= Beginning of Section =

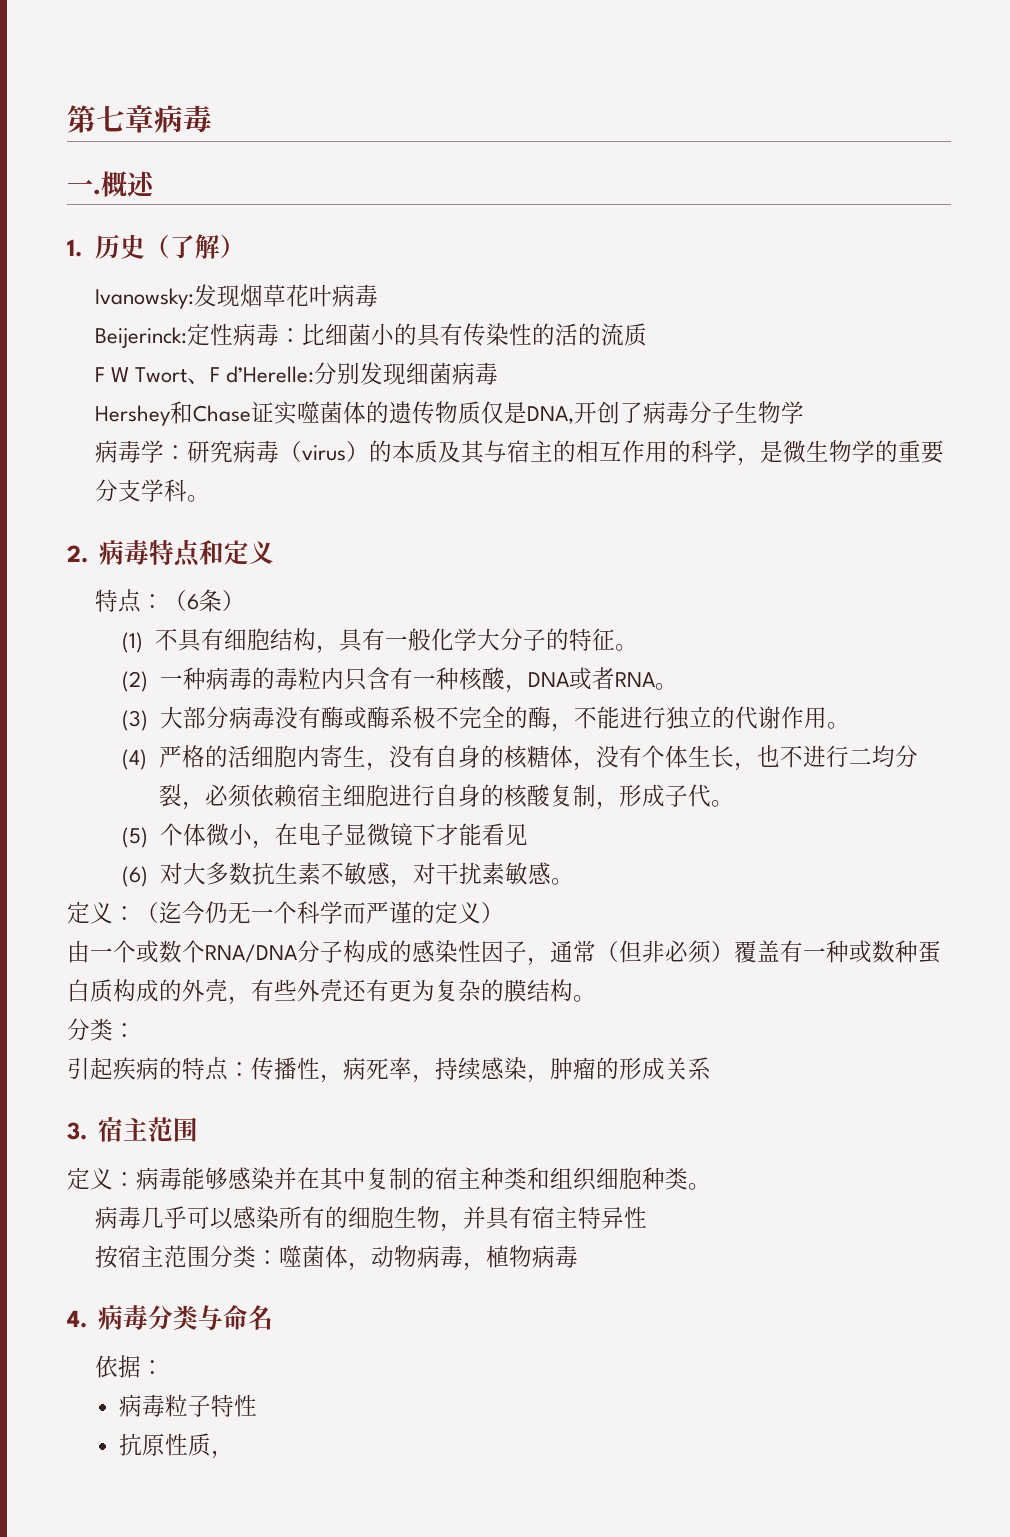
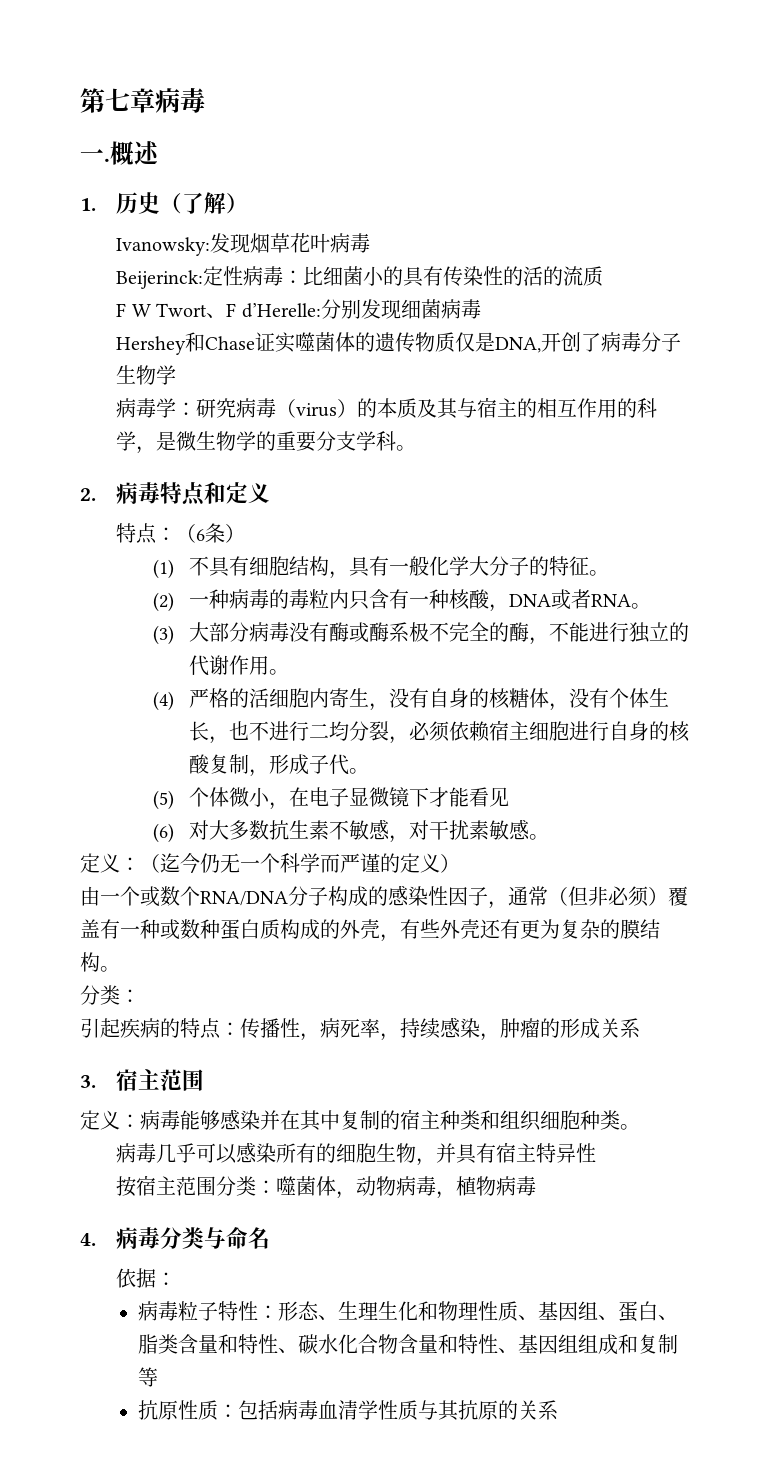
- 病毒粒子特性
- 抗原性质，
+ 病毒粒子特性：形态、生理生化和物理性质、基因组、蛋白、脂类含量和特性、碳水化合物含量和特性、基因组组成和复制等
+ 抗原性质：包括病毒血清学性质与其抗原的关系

= End of Section =
= Beginning of Section =

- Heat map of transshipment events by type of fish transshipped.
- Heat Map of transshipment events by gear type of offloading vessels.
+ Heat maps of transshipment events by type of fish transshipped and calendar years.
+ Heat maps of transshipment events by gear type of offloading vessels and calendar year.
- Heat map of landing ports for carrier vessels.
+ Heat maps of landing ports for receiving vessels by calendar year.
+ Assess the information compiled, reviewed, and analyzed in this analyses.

= End of Section =

Instructions for the task:
Going back over the entries above, copy word for word every line from the one that has "- Heat Map of transshipment events by gear" on through the one that has "in this analyses.".

Solution for this task:
- Heat Map of transshipment events by gear type of offloading vessels.
+ Heat maps of transshipment events by type of fish transshipped and calendar years.
+ Heat maps of transshipment events by gear type of offloading vessels and calendar year.
- Heat map of landing ports for carrier vessels.
+ Heat maps of landing ports for receiving vessels by calendar year.
+ Assess the information compiled, reviewed, and analyzed in this analyses.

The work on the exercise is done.